Лирический герой считает островки ясности в этом хаотическом мире: люди, способные плакать над судьбой Анны Карениной, знатоки Рембрандта, балетоманы, слушатели Стравинского. «Блаженны тени уходящего мира, досыпающие его последние, сладкие, лживые, так долго баюкавшие человечество сны». Культура осмыслена как дурман, прикрывающий пустоту бытия. Искусство напоминает совокупление с мертвой девочкой: творчество неуловимо и ускользающе – воплотившись, оно оборачивается пошлостью: «В руках его мертвый младенец лежал». У Набокова только пушкинская ясность спасает искусство, уводит от «надрывной» гоголевско-разночинной традиции XIX века. У Иванова и пушкинская гармоничность – одна из обманок, отброшенных современностью: «Пушкинская Россия, зачем ты нас обманула? Пушкинская Россия, зачем ты нас предала?»
Третья составляющая распада – «распад слова». «Как будто, если хорошенько вдуматься слухом (сочетание в духе советской литературы 20-х, распадающейся фразы Андрея Платонова. – Е. П.), не все слова одинаково жалки и страшны? Жиденькое противоядие смысла, удивительно быстро перестающее действовать, и за ним глухонемая пустота одиночества. Но что они понимали в жалком и страшном – они, верившие в слова и смысл, мечтатели, дети, незаслуженные баловни судьбы!» Слово больше не имеет собственного значения, все значения контекстуальны, неабсолютны. А поставленные в ряд, слова тускнеют так же, как и фотографии мертвых тел. В словах, как и телах самоубийц, не хватает самого главного – души. Вместо «На холмах Грузии…» выпевается крученыховское «дыр бу щыл убещур», брань с метафизического забора. «Жизнь больше не понимает этого (пушкинского. – Е. П.) языка. Душа еще не научилась другому. Так болезненно отмирает в душе гармония. Может быть, когда она совсем отомрет, отвалится, как присохшая болячка, душе станет снова первобытно-легко. Но переход медлен и мучителен. Душе страшно. Ей кажется, что одно за другим отсыхает все, что ее животворило. Ей кажется, что отсыхает она сама».

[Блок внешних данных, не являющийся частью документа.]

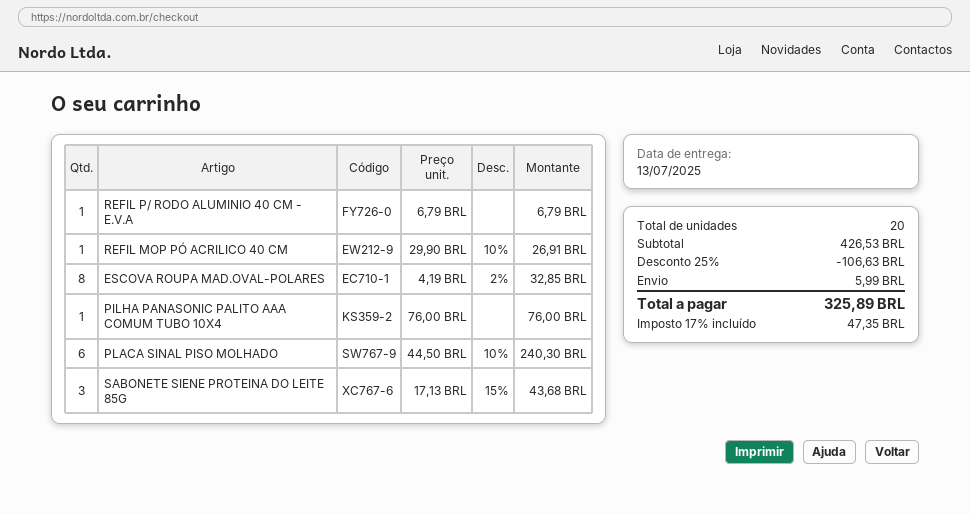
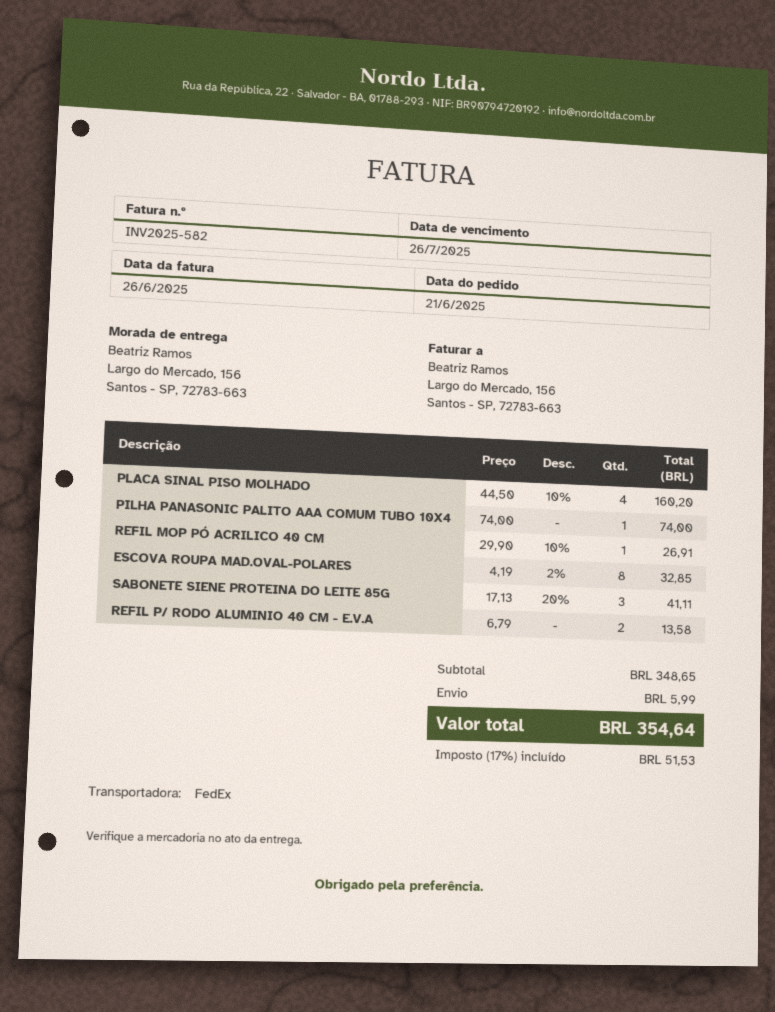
REFIL P/ RODO ALUMINIO 40 CM - E.V.A: 1 x 6.79 = 6.79 -> 2 x 6.79 = 13.58
PILHA PANASONIC PALITO AAA COMUM TUBO 10X4: 1 x 76.00 = 76.00 -> 1 x 74.00 = 74.00
PLACA SINAL PISO MOLHADO: 6 x 44.50 - 10% = 240.30 -> 4 x 44.50 - 10% = 160.20
SABONETE SIENE PROTEINA DO LEITE 85G: 3 x 17.13 - 15% = 43.68 -> 3 x 17.13 - 20% = 41.11
subtotal: 426.53 -> 348.65
discount: 25% = 106.63 -> none
tax: 17% = 47.35 -> 17% = 51.53
total: 325.89 -> 354.64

Душа, сжавшаяся до атома, говорящая на футуристически- милом языке неведомых зверьков, распадается на части, как распадаются выведенные из употребления революцией и превратившиеся в абсурд слова «ногоуважаемый» или «высокоподбородие». Вместе с душой исчезает любовь. Возлюбленная лирического героя трагически отсутствует: то ли убита, то ли совершила самоубийство, то ли покинула его. Возлюбленная заменена проституткой, повтор символистской трансформации лирического мира Блока. Но она лишь кажется Психеей, в ней тоже нет «главного», как и в фотографиях мирового уродства – мертвых тел. Вслед за душой и любовью пропадает Россия. Исчезновение России – тоже одна из сторон распада атома, соединяющего микромир и макромир, отрицающего размеры как таковые.
В глубине идеи распада – распространенная идея 1920-х годов, сформулированная И. Ильиным: Россия первой приняла на себя удар дьявольских сил, угрожающих всему миру. Отличие от Ильина в том, что мир распадается сам по себе, изнутри, потому что дьявольские силы – внутри каждого атома. Война и революции, по мысли лирического героя, послужили лишь толчком, ускорившим всеобщий распад. Осквернение святынь – лишь следствие исчезновения святости: «Петра выпотрошат из гроба и с окурком в зубах прислонят к стенке (каламбур, напоминающий о расстреле, оксюморонно соединяет в себе два несоединимых блоковских мотива из 2 главы «Двенадцати»: «Пальнем-ка пулей в Святую Русь…» и «В зубах – цигарка…». – Е. П.) Петропавловского собора под хохот красноармейцев, и ничего, не провалится Петропавловский собор». Отсутствие кары за метафизическую гнусность – свидетельство широты как «небесного взгляда» на вещи, так и нового человеческого взгляда: «Должно быть… перспектива мира сильно искажена в моих глазах». Это та широта русского интеллигента, о которой писал еще Достоевский.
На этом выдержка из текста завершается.